===== Records for this exercise =====

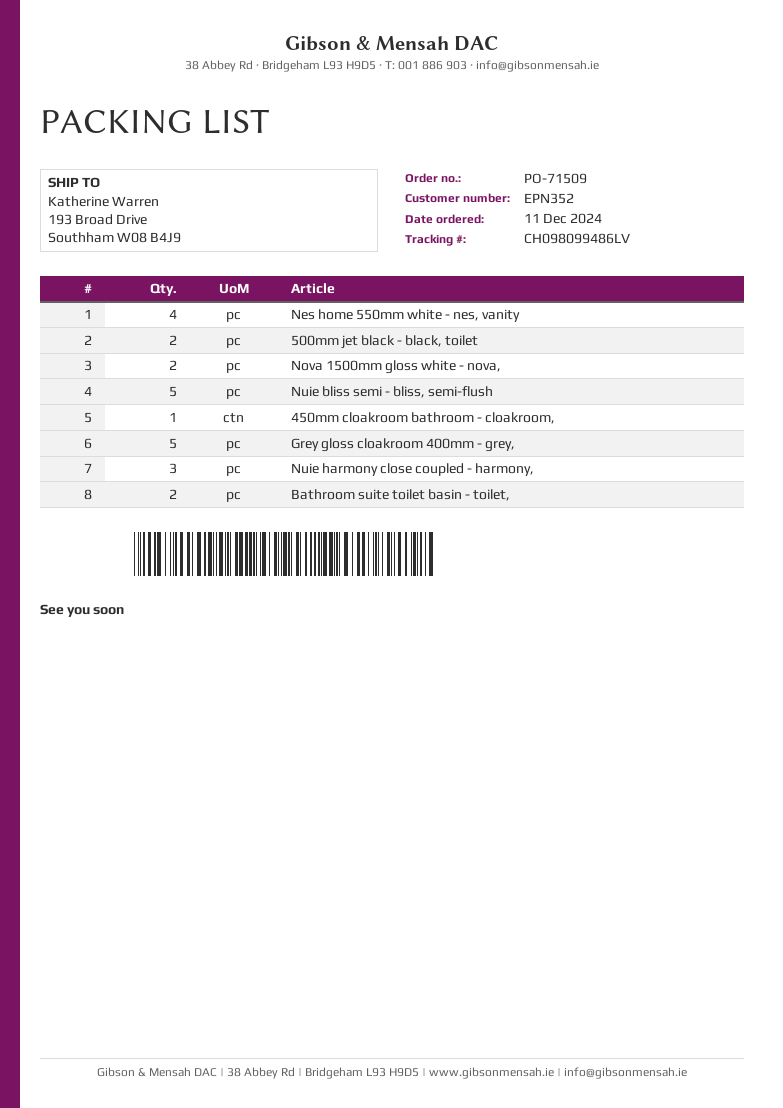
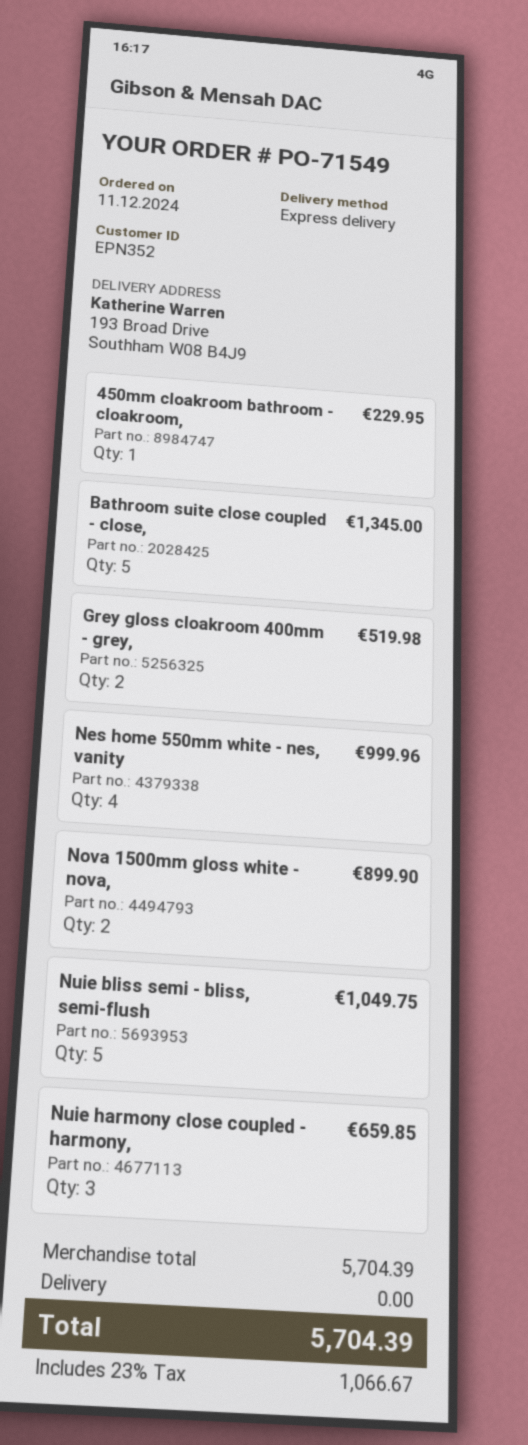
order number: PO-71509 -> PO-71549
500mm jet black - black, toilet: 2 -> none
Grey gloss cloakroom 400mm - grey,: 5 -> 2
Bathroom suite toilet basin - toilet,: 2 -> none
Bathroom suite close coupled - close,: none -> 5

=====

Each record above must be retyped exactly. Omit the pictures.

order number: PO-71509 -> PO-71549
500mm jet black - black, toilet: 2 -> none
Grey gloss cloakroom 400mm - grey,: 5 -> 2
Bathroom suite toilet basin - toilet,: 2 -> none
Bathroom suite close coupled - close,: none -> 5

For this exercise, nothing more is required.